La severidad relativa es el indicador que usa el reporte para medir la gravedad de un hallazgo: el error de registro medido dividido entre la banda de error que la norma del contrato fija para ese medidor en particular — la que corresponde a su clase de exactitud, su tipo, la corriente y el factor de potencia de la prueba.

Un resultado de 1,0× significa «justo en el borde del límite». Un resultado de 2,1× significa que el medidor registra el doble del error que su norma le permite.
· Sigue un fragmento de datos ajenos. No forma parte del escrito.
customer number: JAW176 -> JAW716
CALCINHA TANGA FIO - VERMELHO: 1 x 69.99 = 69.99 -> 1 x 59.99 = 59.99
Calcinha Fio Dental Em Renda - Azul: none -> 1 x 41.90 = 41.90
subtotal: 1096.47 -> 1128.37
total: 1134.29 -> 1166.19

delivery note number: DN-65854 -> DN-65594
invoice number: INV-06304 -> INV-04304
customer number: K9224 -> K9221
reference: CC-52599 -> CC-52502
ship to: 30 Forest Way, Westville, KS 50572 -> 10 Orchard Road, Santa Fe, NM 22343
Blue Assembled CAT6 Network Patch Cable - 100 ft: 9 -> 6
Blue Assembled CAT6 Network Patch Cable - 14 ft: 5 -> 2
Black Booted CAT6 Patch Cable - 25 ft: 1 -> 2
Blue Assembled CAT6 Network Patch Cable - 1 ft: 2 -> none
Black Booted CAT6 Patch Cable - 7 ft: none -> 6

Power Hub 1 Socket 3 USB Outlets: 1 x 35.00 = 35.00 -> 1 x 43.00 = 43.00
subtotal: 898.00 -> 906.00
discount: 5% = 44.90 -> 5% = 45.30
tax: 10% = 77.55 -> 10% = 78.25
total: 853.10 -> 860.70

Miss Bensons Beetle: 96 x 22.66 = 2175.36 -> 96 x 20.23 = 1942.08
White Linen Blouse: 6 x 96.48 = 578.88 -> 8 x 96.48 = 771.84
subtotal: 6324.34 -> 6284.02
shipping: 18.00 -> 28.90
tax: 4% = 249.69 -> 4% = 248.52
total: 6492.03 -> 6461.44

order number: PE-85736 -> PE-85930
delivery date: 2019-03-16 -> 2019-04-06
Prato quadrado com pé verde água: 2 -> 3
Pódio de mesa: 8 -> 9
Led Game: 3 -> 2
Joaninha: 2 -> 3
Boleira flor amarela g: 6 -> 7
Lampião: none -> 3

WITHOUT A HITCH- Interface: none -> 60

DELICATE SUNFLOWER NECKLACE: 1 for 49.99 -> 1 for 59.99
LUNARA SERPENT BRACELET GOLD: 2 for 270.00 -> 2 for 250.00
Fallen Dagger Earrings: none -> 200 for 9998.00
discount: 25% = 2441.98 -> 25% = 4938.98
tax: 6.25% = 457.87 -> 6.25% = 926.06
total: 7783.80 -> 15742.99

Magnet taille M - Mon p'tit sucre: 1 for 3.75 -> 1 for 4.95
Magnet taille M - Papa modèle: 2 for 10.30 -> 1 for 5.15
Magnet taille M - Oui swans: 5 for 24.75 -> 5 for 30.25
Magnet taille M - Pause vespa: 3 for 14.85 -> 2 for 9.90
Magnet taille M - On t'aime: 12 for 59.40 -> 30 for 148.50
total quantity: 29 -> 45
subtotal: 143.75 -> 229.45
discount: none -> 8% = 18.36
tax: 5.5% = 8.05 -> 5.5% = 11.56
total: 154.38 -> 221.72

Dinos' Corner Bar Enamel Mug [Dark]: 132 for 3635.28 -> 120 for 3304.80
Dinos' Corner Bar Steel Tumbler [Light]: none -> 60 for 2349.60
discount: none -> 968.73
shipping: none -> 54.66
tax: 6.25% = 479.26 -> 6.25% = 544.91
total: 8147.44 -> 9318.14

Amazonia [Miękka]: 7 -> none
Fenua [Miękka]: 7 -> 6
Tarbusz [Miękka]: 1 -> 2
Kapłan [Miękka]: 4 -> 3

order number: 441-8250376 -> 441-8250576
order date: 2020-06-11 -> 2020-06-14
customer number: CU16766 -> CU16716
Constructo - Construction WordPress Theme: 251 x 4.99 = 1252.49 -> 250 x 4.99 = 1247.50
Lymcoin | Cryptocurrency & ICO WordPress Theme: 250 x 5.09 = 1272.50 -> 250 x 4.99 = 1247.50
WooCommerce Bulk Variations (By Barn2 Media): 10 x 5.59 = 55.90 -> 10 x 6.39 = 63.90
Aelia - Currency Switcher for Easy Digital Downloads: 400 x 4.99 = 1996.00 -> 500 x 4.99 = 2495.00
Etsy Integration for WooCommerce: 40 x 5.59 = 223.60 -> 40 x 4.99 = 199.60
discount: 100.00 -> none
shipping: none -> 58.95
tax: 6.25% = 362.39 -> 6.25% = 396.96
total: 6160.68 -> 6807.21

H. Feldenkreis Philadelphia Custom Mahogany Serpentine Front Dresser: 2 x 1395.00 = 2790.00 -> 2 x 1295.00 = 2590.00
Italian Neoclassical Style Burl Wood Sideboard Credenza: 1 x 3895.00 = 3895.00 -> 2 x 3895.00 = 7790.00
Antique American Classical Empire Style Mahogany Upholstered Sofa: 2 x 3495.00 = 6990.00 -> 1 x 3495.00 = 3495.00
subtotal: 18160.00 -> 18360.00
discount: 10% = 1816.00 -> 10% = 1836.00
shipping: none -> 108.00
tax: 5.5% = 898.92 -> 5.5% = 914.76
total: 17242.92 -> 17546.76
Severidad relativa al limite

¿Por qué relativo y no en porcentaje crudo?

  1. Un error de −2% es conforme en un medidor clase 2 (banda ±2%) y diez veces el límite en uno clase 0,2S (banda ±0,2%).
  2. Promediar porcentajes crudos entre medidores de clases distintas no significa nada; dividir cada error por su propio límite produce un número comparable entre todos los medidores del contrato y ordenable por gravedad.

El histograma agrupa los hallazgos en cinco rangos: 1,0–1,5× · 1,5–2× · 2–3× · 3–5× · más de 5×. Los rangos altos son anomalías severas; los bajos, medidores apenas fuera de banda.

La tarjeta de indicadores muestra la severidad mediana: el hallazgo «del medio» (la mitad está por debajo y la mitad por encima). A diferencia del promedio, no se distorsiona por unos pocos casos extremos. El complemento «N medidores superan 3× su banda» dice de inmediato cuántos casos son anomalías severas.